=== Section Start ===

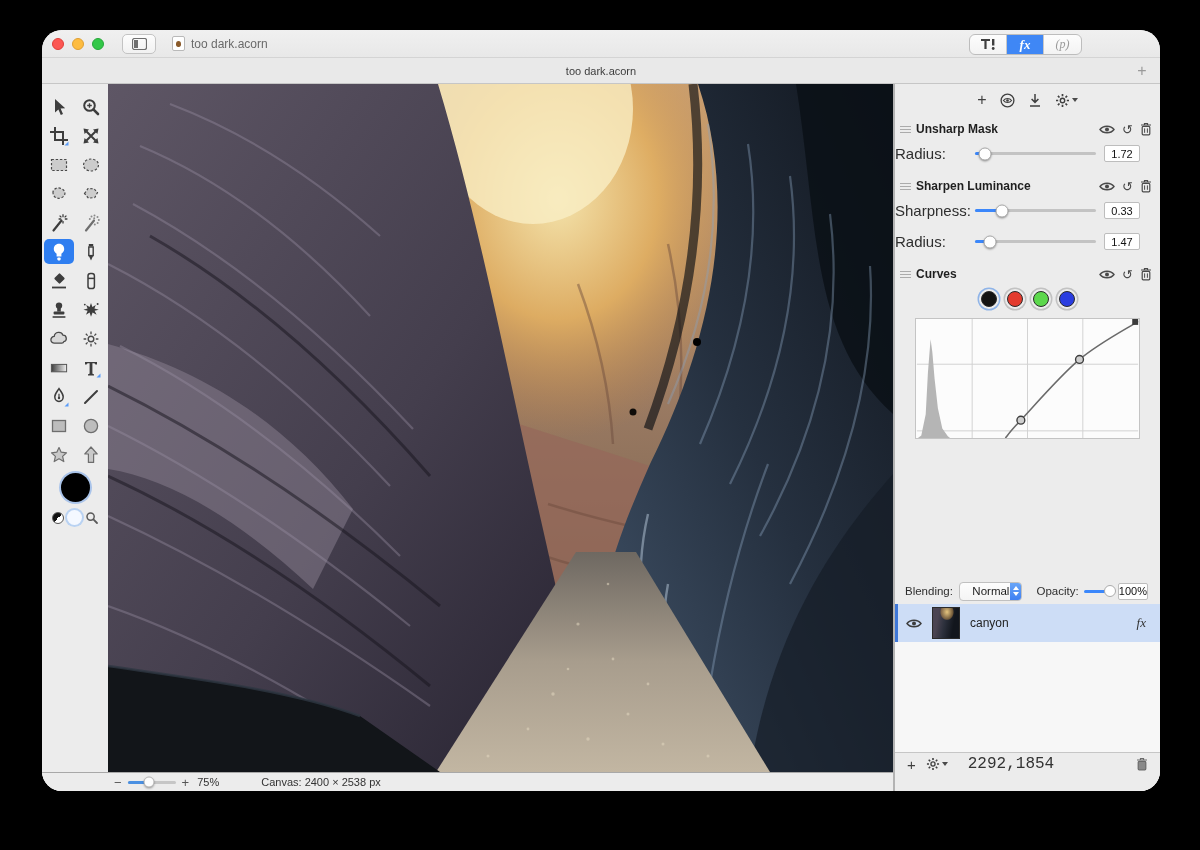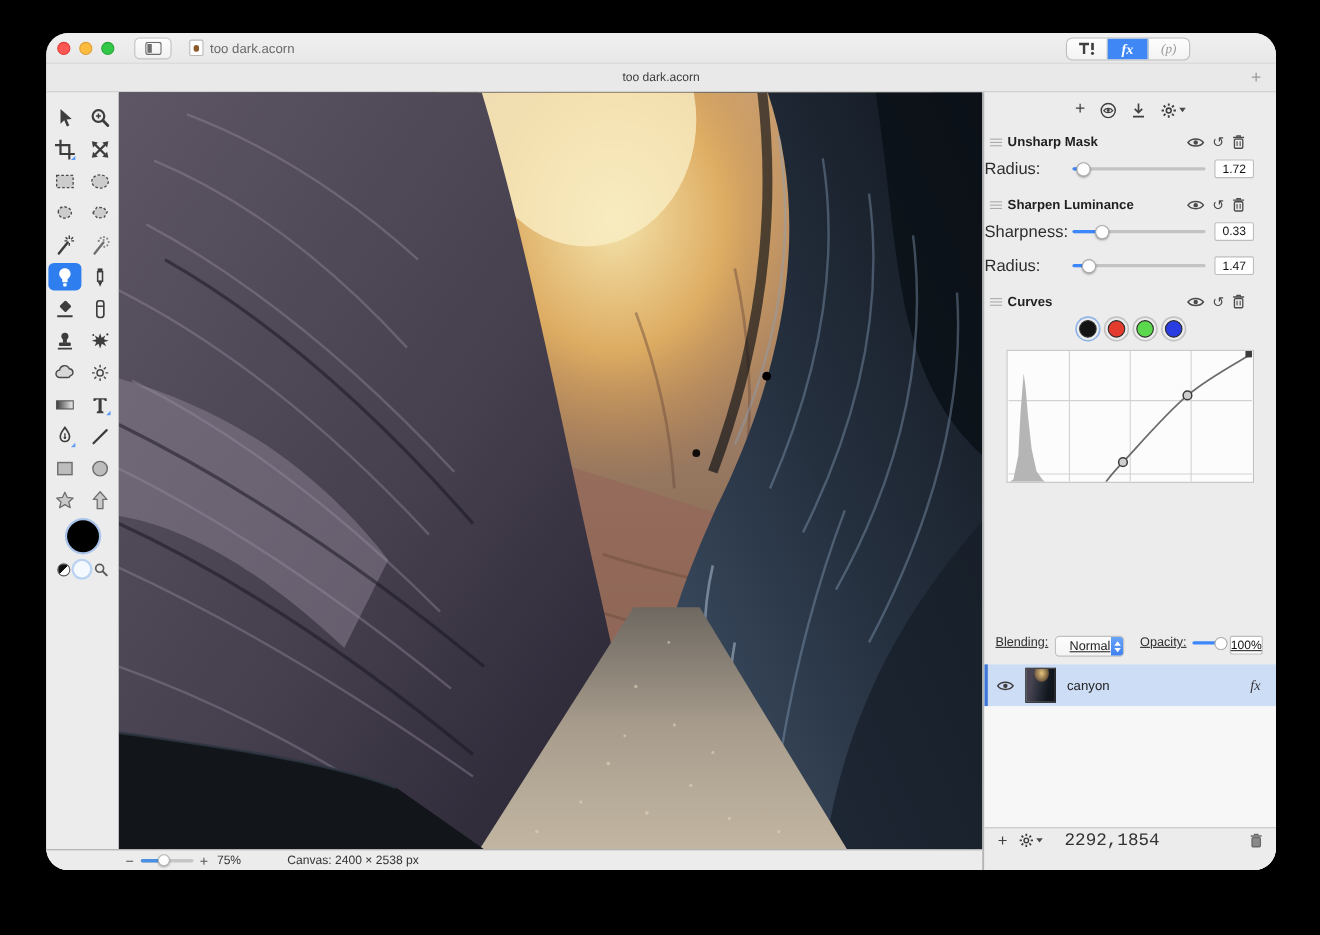--- a/index.html
+++ b/index.html
@@ -70,7 +70,7 @@
   .panel-icons { display:flex; align-items:center; justify-content:center; gap:13px; height:24px; margin-top:4px; color:#3f3f3f; }
   .panel-icons .ic { display:flex; align-items:center; }
   .section { margin-top:8px; }
-  .sec-head { display:flex; align-items:center; height:18px; padding:0 28px 0 5px; }
+  .sec-head { display:flex; align-items:center; height:18px; padding:0 8px 0 5px; }
   .drag-handle { width:11px; margin-right:5px; display:flex; flex-direction:column; gap:2px; }
   .drag-handle i { height:1px; background:#ababab; }
   .sec-title { font-size:12px; font-weight:bold; color:#1f1f1f; }

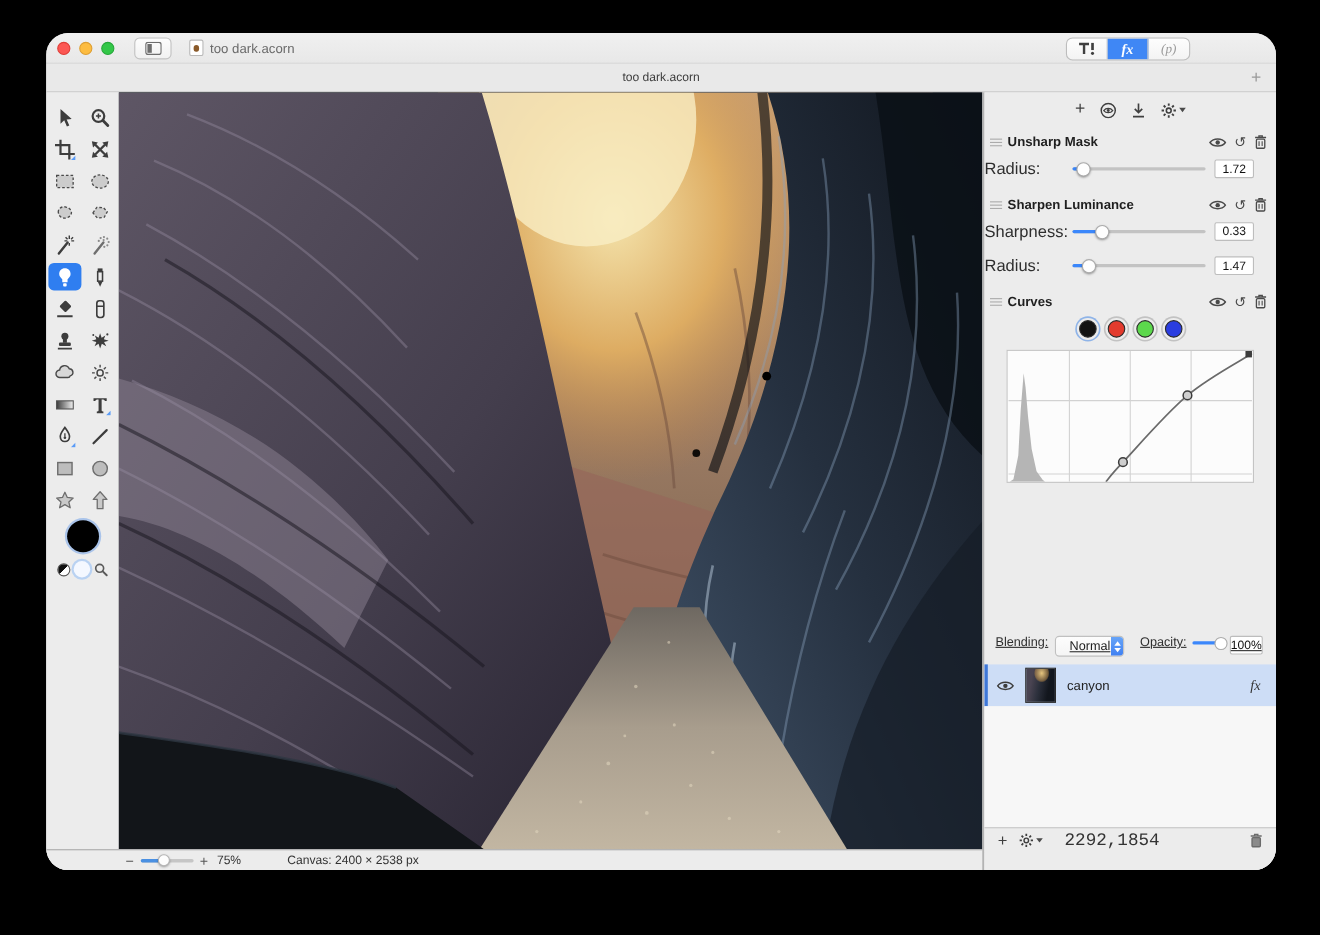--- a/index.html
+++ b/index.html
@@ -93,7 +93,7 @@
 
   .panel-spacer { flex:1; }
 
-  .blend-row { display:flex; align-items:flex-start; height:26px; padding:0 12px 0 10px; font-size:11.5px; color:#2e2e2e;text-decoration:underline; }
+  .blend-row { display:flex; align-items:center; height:26px; padding:0 12px 0 10px; font-size:11.5px; color:#2e2e2e; }
   .dropdown { display:flex; align-items:center; margin-left:6px; height:19px; border:1px solid #c0c0c0; border-radius:4px;
     background:linear-gradient(#fdfdfd,#f4f4f4); overflow:hidden;padding-left:12px; }
   .dropdown .dd-label { width:52px; text-align:center; font-size:11.5px; color:#1d1d1d; }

=== Section End ===

> **WHAT YOU WILL DO**
For each line of the data that has the word "margin", report that line.

> **RESULT FOR THIS EXERCISE**
   .panel-icons { display:flex; align-items:center; justify-content:center; gap:13px; height:24px; margin-top:4px; color:#3f3f3f; }
   .section { margin-top:8px; }
   .drag-handle { width:11px; margin-right:5px; display:flex; flex-direction:column; gap:2px; }
   .dropdown { display:flex; align-items:center; margin-left:6px; height:19px; border:1px solid #c0c0c0; border-radius:4px;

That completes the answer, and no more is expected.